En el año 2023, el Ministerio de Ciencia declaró a 29 comunas de las regiones de Antofagasta, Atacama y Coquimbo como “áreas con valor científico y de investigación para la observación astronómica”. Entre ellas se encuentra Freirina, territorio de historia profunda, cielos diáfanos y una comunidad que comienza a mirar hacia arriba con renovado interés.
Este reconocimiento no es menor. Marca un precedente importante y viene a respaldar lo que muchos ya intuíamos: que los cielos de Atacama no solo son un privilegio natural, sino un patrimonio vivo que debe ser cuidado, valorado y, sobre todo, compartido.
En Freirina, el interés por la observación astronómica, la astrofotografía y otras manifestaciones ligadas al cosmos ha comenzado a crecer. No se trata de una moda, sino de una forma legítima de reconectar con el entorno, de leer el territorio también desde el firmamento.
Sin embargo, la promoción del cielo no puede quedar solo en jornadas puntuales de observación. La verdadera salvaguardia —esa que no depende de decretos sino de convicciones— comienza en las escuelas. Hay que educar, entusiasmar, vincular saberes científicos con conocimientos ancestrales, impulsar programas escolares que integren la astronomía como parte de una identidad territorial. Que los niños y niñas de nuestras escuelas puedan nombrar constelaciones, entender los ciclos celestes, imaginar futuros posibles desde su propia geografía.

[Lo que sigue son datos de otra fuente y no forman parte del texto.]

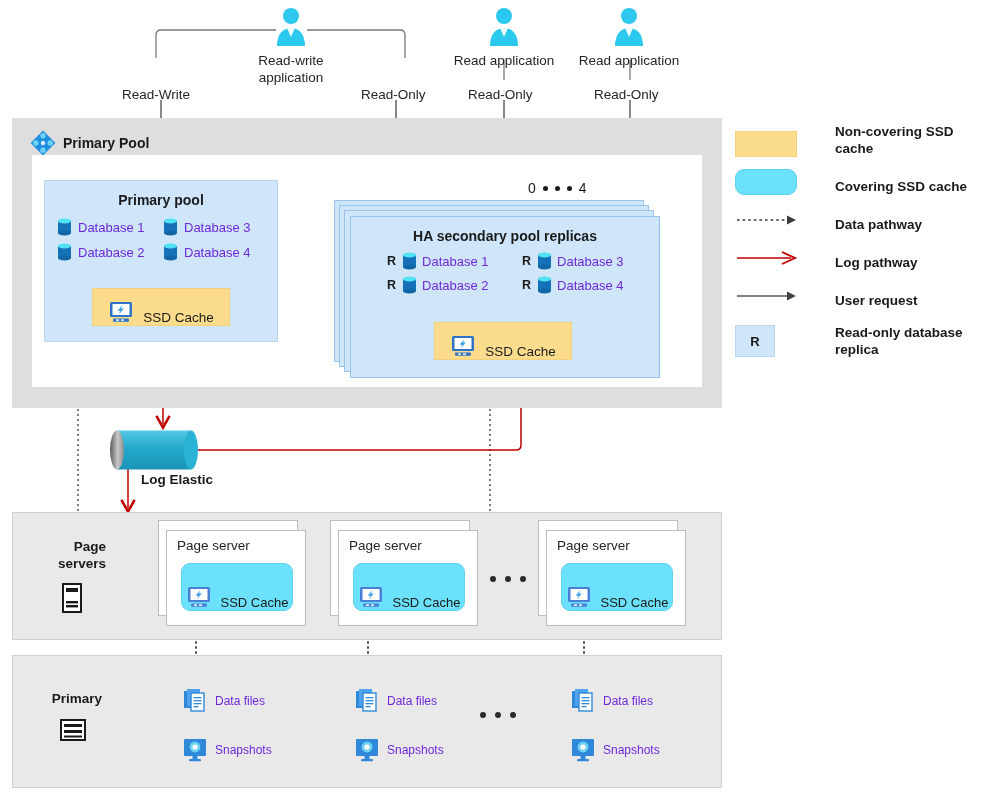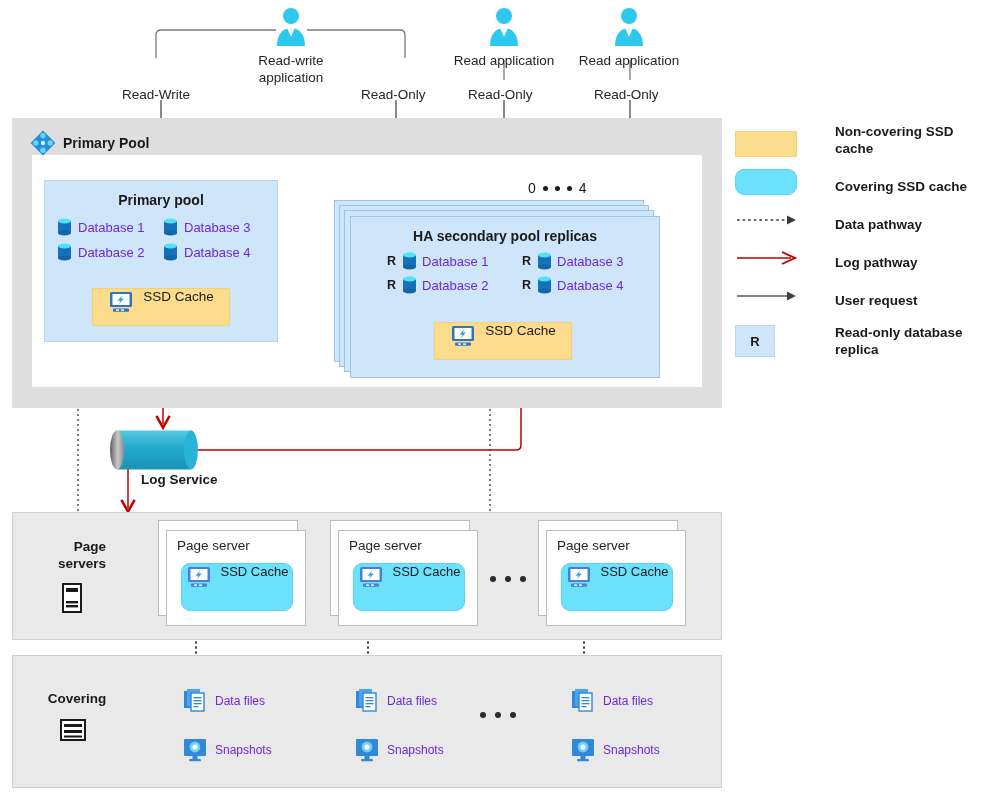"SSD Cache" .ssd { align-items: flex-start -> flex-end }
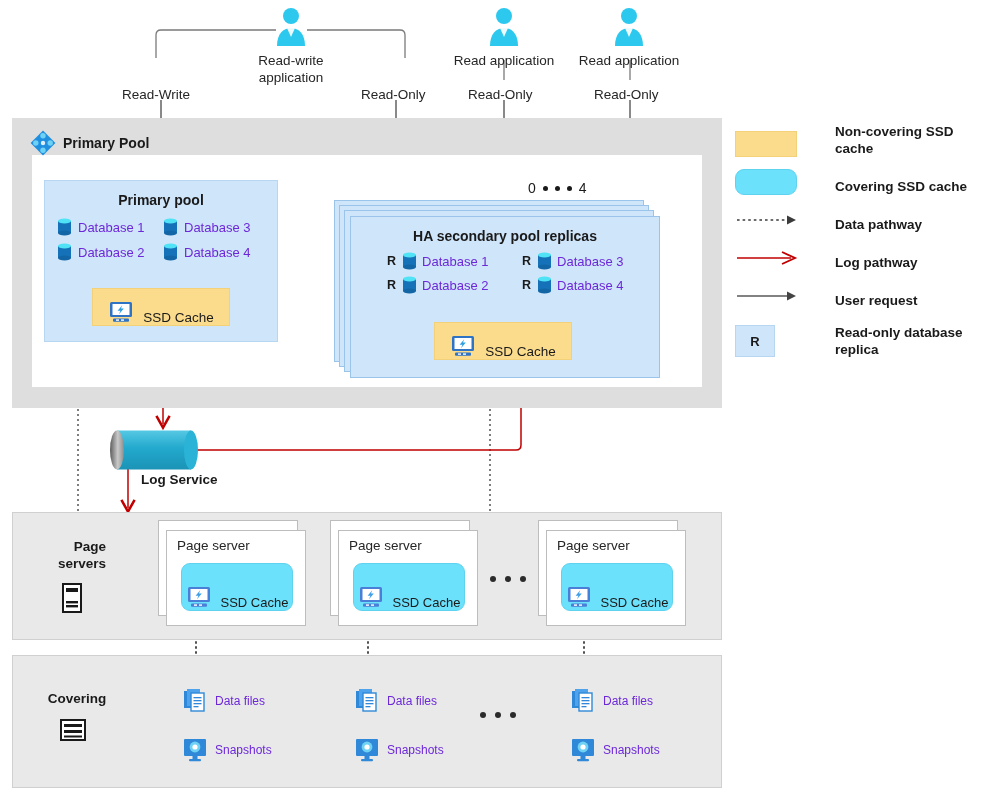"Log Service" div.abs { text: Service -> Elastic }
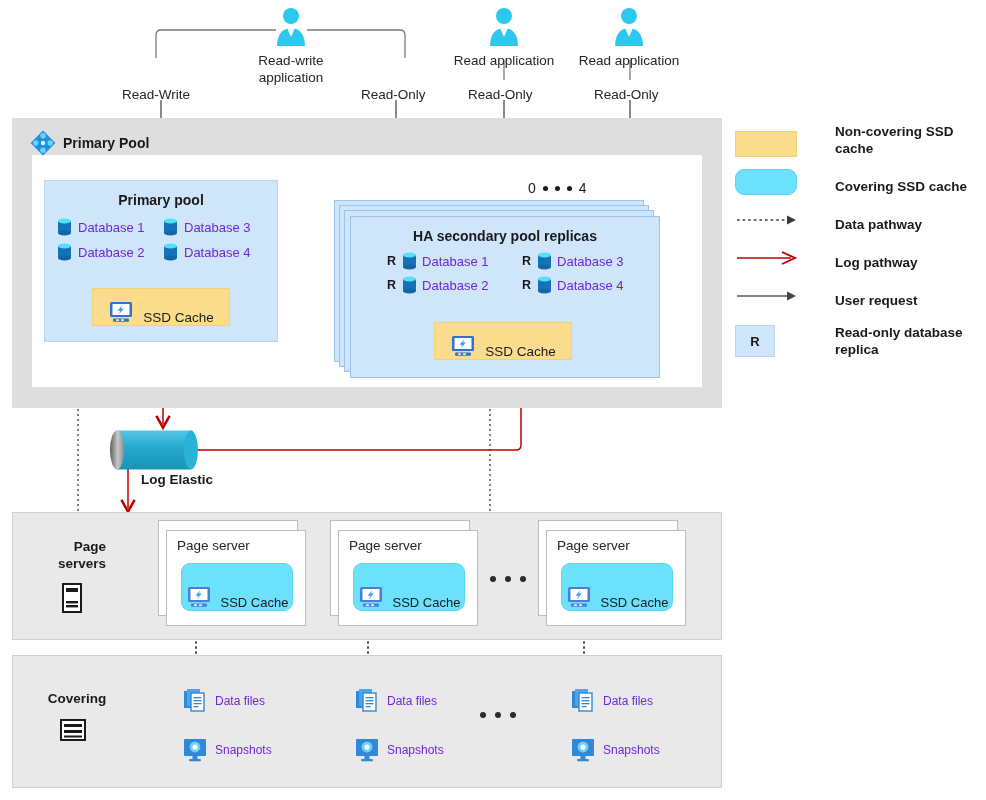"Covering" div.abs { text: Covering -> Primary }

Freirina ha demostrado históricamente una preocupación constante por su patrimonio, tanto material como inmaterial. Hoy, con esta nueva dimensión celeste reconocida oficialmente, se abren caminos que debemos transitar con responsabilidad y visión. El cielo también es parte de lo que somos. Y protegerlo, conocerlo y difundirlo es una forma más de querernos como comunidad.
Porque mirar las estrellas no debe ser un lujo, sino un derecho. Y en Freirina, ese derecho empieza a encontrar su lugar desde lo comunitario, pero el desafío será mayor si se hace desde las aulas.